= WHAT THE TASK ASKS =
Lines from the one containing "Serena knit: 9 for 585.00 -> 9 for 522.00" to the end of the data below are to be restated exactly, with both ends included and nothing else.

(Version difference data)
..........

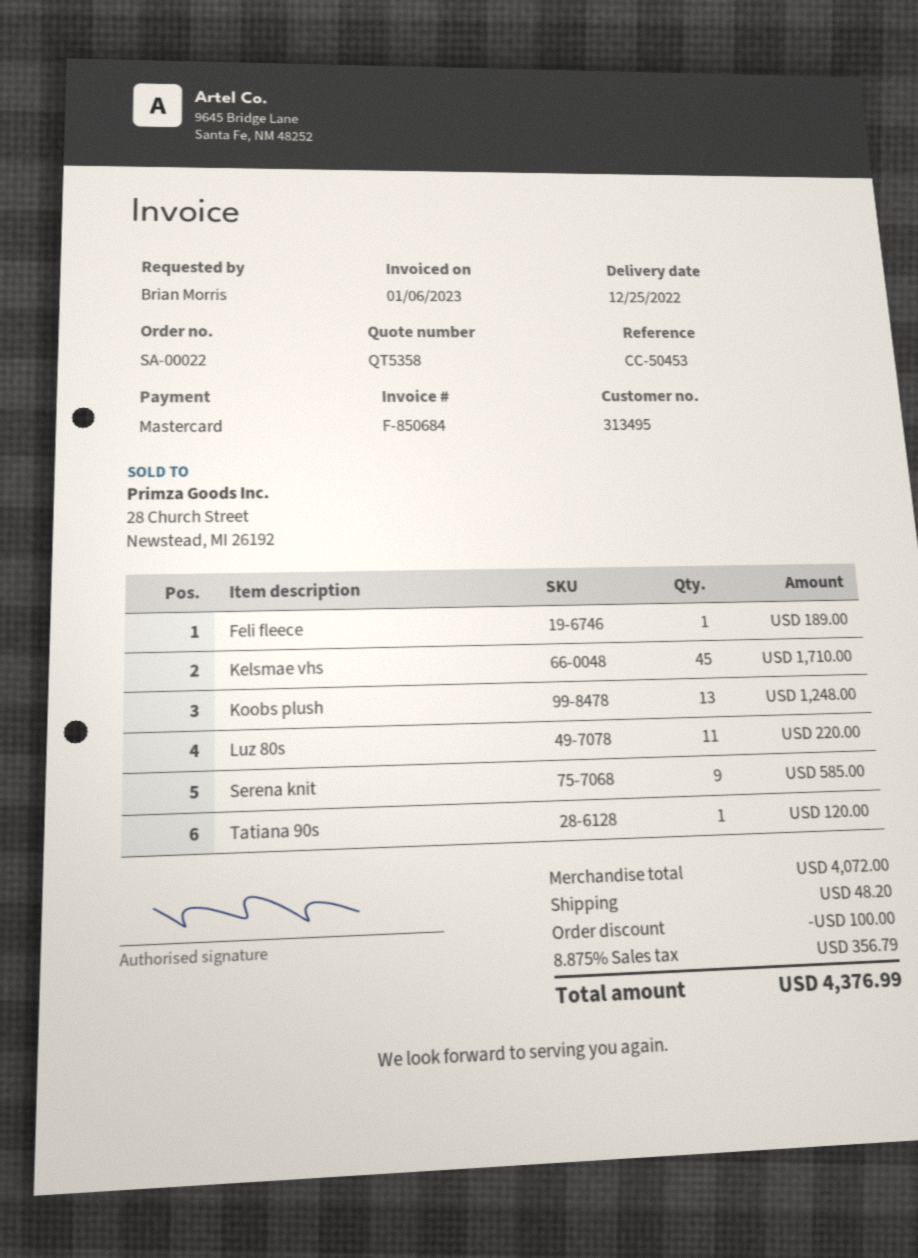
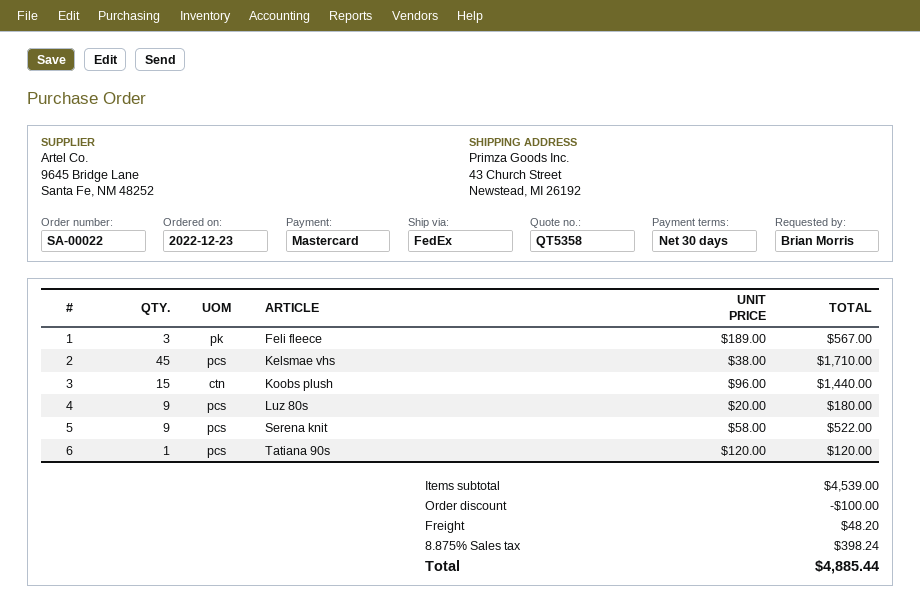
Feli fleece: 1 for 189.00 -> 3 for 567.00
Koobs plush: 13 for 1248.00 -> 15 for 1440.00
Luz 80s: 11 for 220.00 -> 9 for 180.00
Serena knit: 9 for 585.00 -> 9 for 522.00
subtotal: 4072.00 -> 4539.00
tax: 8.875% = 356.79 -> 8.875% = 398.24
total: 4376.99 -> 4885.44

..........

= ANSWER TO THIS PROBLEM =
Serena knit: 9 for 585.00 -> 9 for 522.00
subtotal: 4072.00 -> 4539.00
tax: 8.875% = 356.79 -> 8.875% = 398.24
total: 4376.99 -> 4885.44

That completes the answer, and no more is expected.